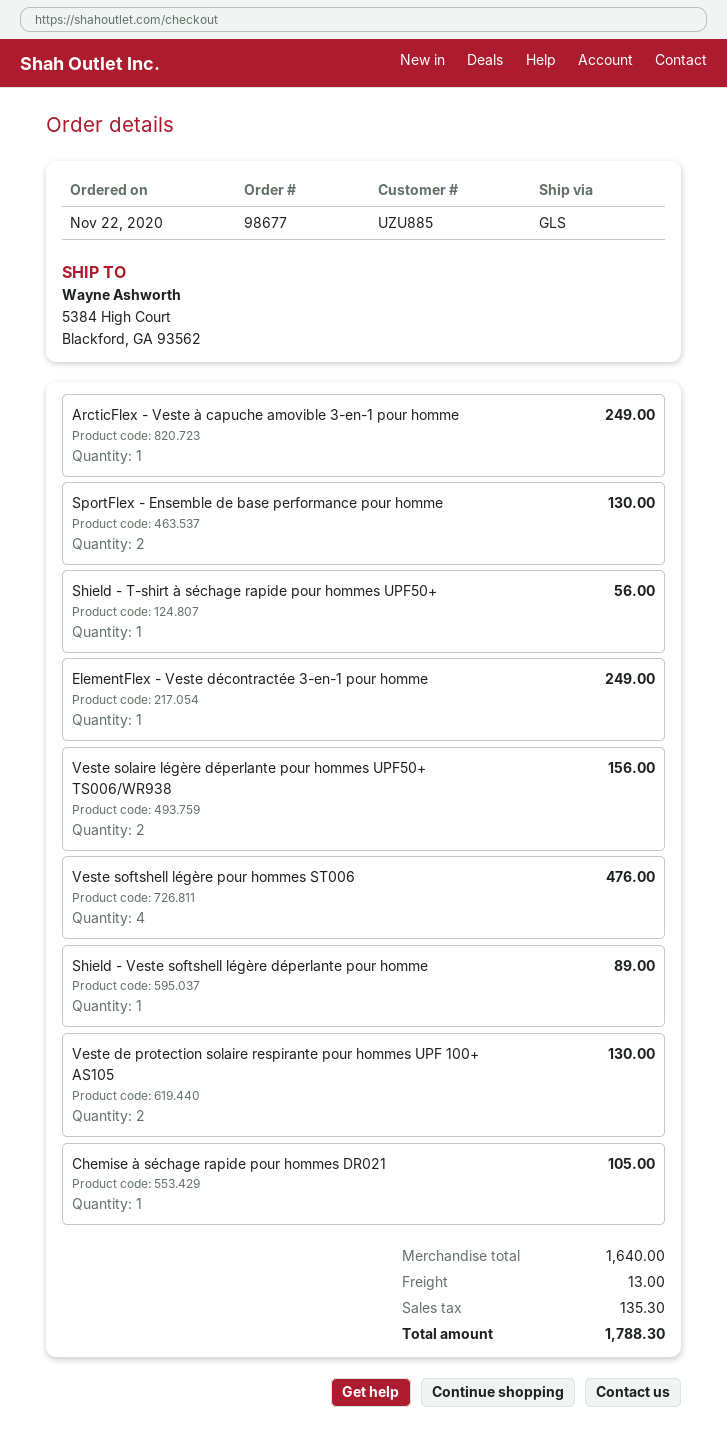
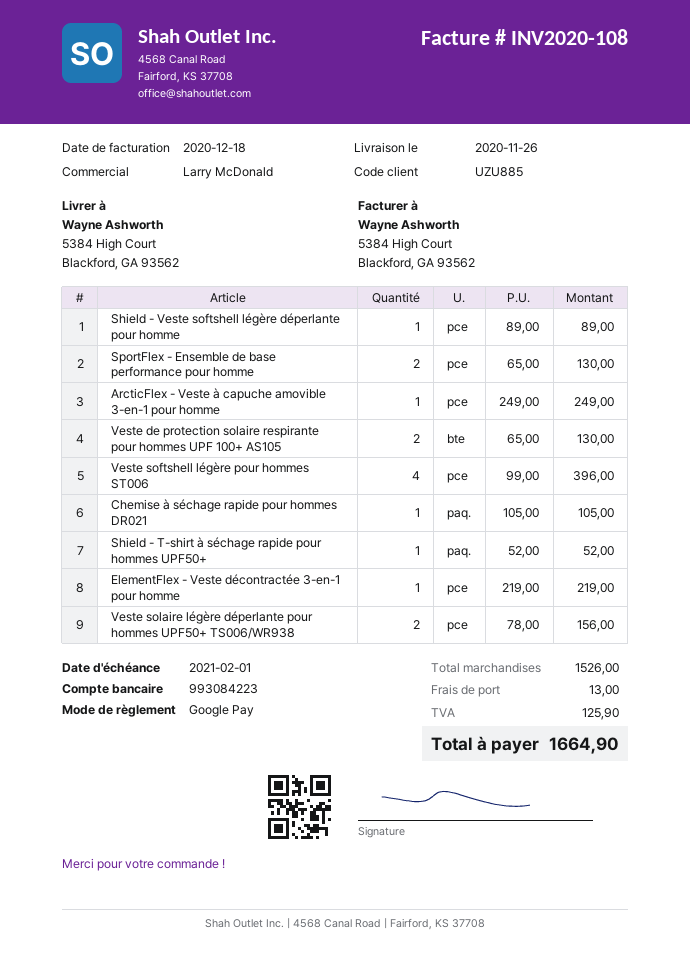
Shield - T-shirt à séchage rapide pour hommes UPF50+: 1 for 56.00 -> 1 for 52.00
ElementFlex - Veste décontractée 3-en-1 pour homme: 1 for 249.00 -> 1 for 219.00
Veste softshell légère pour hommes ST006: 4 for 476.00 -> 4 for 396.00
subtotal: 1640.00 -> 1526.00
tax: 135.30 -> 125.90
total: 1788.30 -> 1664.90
....
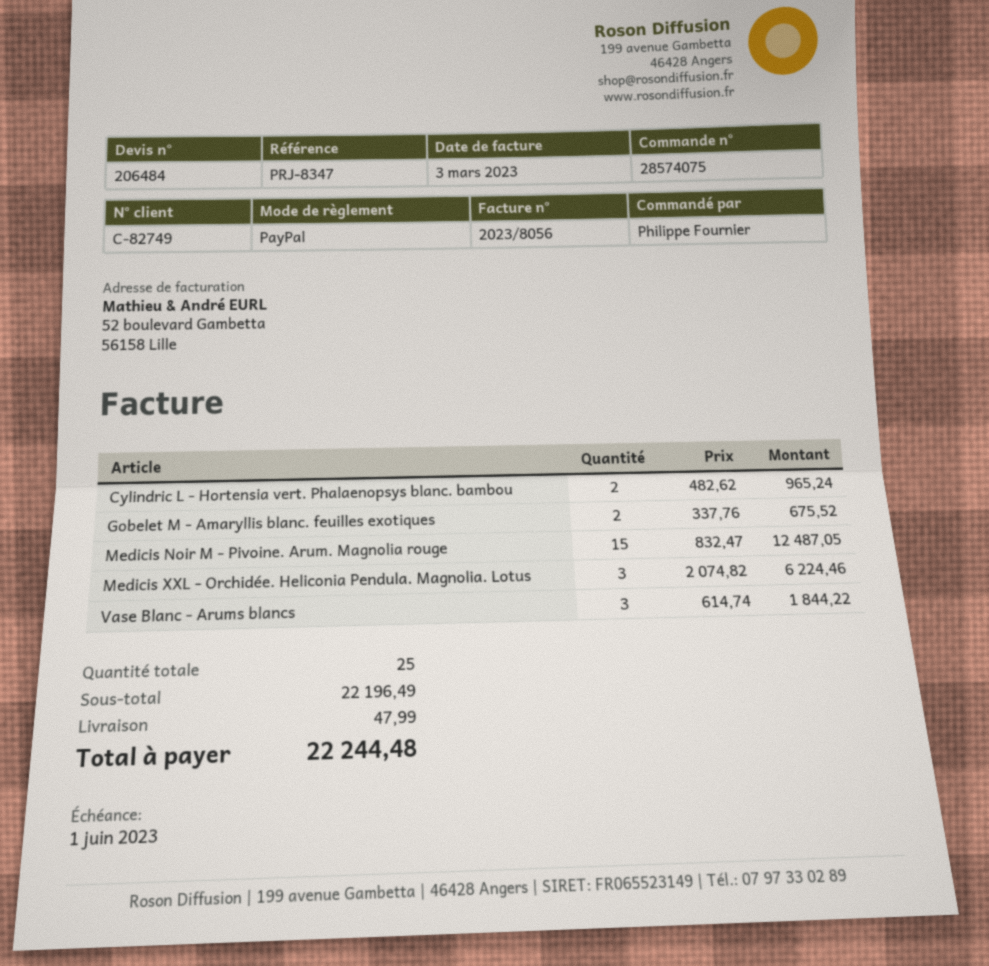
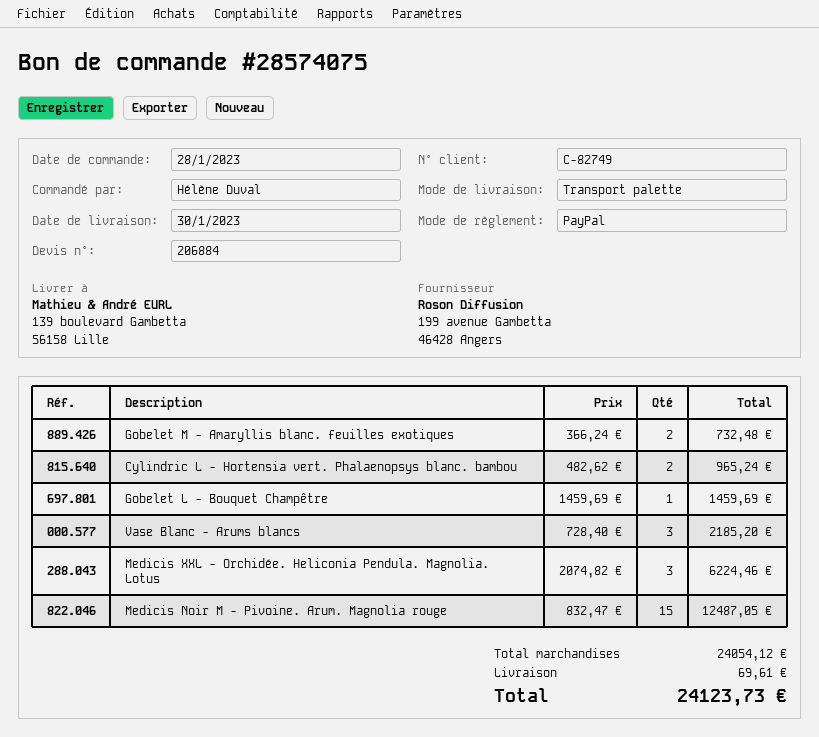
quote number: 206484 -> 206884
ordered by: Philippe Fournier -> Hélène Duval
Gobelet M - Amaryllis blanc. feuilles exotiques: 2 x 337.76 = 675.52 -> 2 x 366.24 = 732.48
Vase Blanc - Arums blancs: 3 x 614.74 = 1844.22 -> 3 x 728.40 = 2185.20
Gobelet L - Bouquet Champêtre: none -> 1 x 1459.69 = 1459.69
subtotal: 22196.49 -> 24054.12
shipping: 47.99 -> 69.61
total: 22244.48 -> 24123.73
....
Work item: Only one stretch of the entries above is wanted: the lines from the one containing "ordered by: Philippe Fournier -> Hélène Duval" through the one containing "total: 22244.48 -> 24123.73". Please reproduce it exactly.

Answer for this exercise:
ordered by: Philippe Fournier -> Hélène Duval
Gobelet M - Amaryllis blanc. feuilles exotiques: 2 x 337.76 = 675.52 -> 2 x 366.24 = 732.48
Vase Blanc - Arums blancs: 3 x 614.74 = 1844.22 -> 3 x 728.40 = 2185.20
Gobelet L - Bouquet Champêtre: none -> 1 x 1459.69 = 1459.69
subtotal: 22196.49 -> 24054.12
shipping: 47.99 -> 69.61
total: 22244.48 -> 24123.73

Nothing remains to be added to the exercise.